Возгораюсь я любовью к Возлюбленному, и любит Его душа моя,

И где место покоя Его, там также и я.

Я не буду отвержен,

Ведь зависти нет у Господа Всевышнего и Милосердного.

Слит я [с Ним] (ʔeṯmazḡeṯ), ибо обрёл возлюбивший Любимого,

И, любя Того, Кто есть Сын, я и сам буду сын .

Соединение с Богом для автора этого текста — не результат того, что Евгений Жуков называет «самоспасением», а дар, дар всецело; это соединение совершается во Христе и через Христа, и оно состоит в усыновлении Богу: термина «сын» для автора достаточно, как достаточно его для апостолов Павла и Иоанна.

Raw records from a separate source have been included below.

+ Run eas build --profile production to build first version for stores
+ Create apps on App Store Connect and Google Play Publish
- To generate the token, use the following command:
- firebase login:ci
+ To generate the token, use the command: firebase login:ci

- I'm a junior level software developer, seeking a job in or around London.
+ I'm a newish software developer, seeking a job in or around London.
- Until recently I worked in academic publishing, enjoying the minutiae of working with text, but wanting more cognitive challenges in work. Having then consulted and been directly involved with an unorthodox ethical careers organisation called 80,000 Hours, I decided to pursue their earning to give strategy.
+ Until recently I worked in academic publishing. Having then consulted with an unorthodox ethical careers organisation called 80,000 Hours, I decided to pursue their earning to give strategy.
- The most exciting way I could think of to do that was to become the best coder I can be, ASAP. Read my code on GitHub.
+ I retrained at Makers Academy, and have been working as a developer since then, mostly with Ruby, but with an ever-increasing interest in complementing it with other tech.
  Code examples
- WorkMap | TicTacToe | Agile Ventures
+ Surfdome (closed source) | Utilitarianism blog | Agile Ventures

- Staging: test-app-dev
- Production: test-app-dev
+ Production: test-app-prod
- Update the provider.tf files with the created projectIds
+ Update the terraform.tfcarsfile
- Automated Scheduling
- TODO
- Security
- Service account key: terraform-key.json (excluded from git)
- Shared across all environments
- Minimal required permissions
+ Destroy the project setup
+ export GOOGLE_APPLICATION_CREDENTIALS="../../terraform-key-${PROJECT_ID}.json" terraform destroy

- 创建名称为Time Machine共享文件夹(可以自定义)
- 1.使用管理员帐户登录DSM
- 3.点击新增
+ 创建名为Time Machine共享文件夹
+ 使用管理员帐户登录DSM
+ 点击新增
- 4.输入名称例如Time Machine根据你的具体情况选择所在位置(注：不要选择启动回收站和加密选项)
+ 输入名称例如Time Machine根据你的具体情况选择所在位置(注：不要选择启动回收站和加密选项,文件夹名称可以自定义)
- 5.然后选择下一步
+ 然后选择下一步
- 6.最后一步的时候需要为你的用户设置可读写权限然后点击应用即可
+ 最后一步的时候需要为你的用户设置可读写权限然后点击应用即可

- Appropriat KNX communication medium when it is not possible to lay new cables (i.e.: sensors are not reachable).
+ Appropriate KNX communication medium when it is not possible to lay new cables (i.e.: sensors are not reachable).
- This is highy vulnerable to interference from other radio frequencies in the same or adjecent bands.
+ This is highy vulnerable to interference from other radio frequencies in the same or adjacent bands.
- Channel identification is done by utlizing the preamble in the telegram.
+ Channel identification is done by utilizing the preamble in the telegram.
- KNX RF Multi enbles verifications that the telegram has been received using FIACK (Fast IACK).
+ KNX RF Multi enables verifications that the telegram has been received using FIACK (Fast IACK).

Горячо надеюсь, что вопросы, поднятые Евгением Жуковым, и его искренний рассказ о собственном опыте станут подсказками в вашем собственном путешествии. Автор этой книги, пережив тяжёлую травму, связанную с практикой непрестанной Иисусовой молитвы, не отчаялся в своём пути и не утратил веру в Бога. Его открытость может побудить внимательного читателя к открытости в ответ и к честности с собой. Тогда полемика автора и порыв опровергнуть его переплавятся в диалог, из которого родится нечто новое: понимание, меняющее жизнь.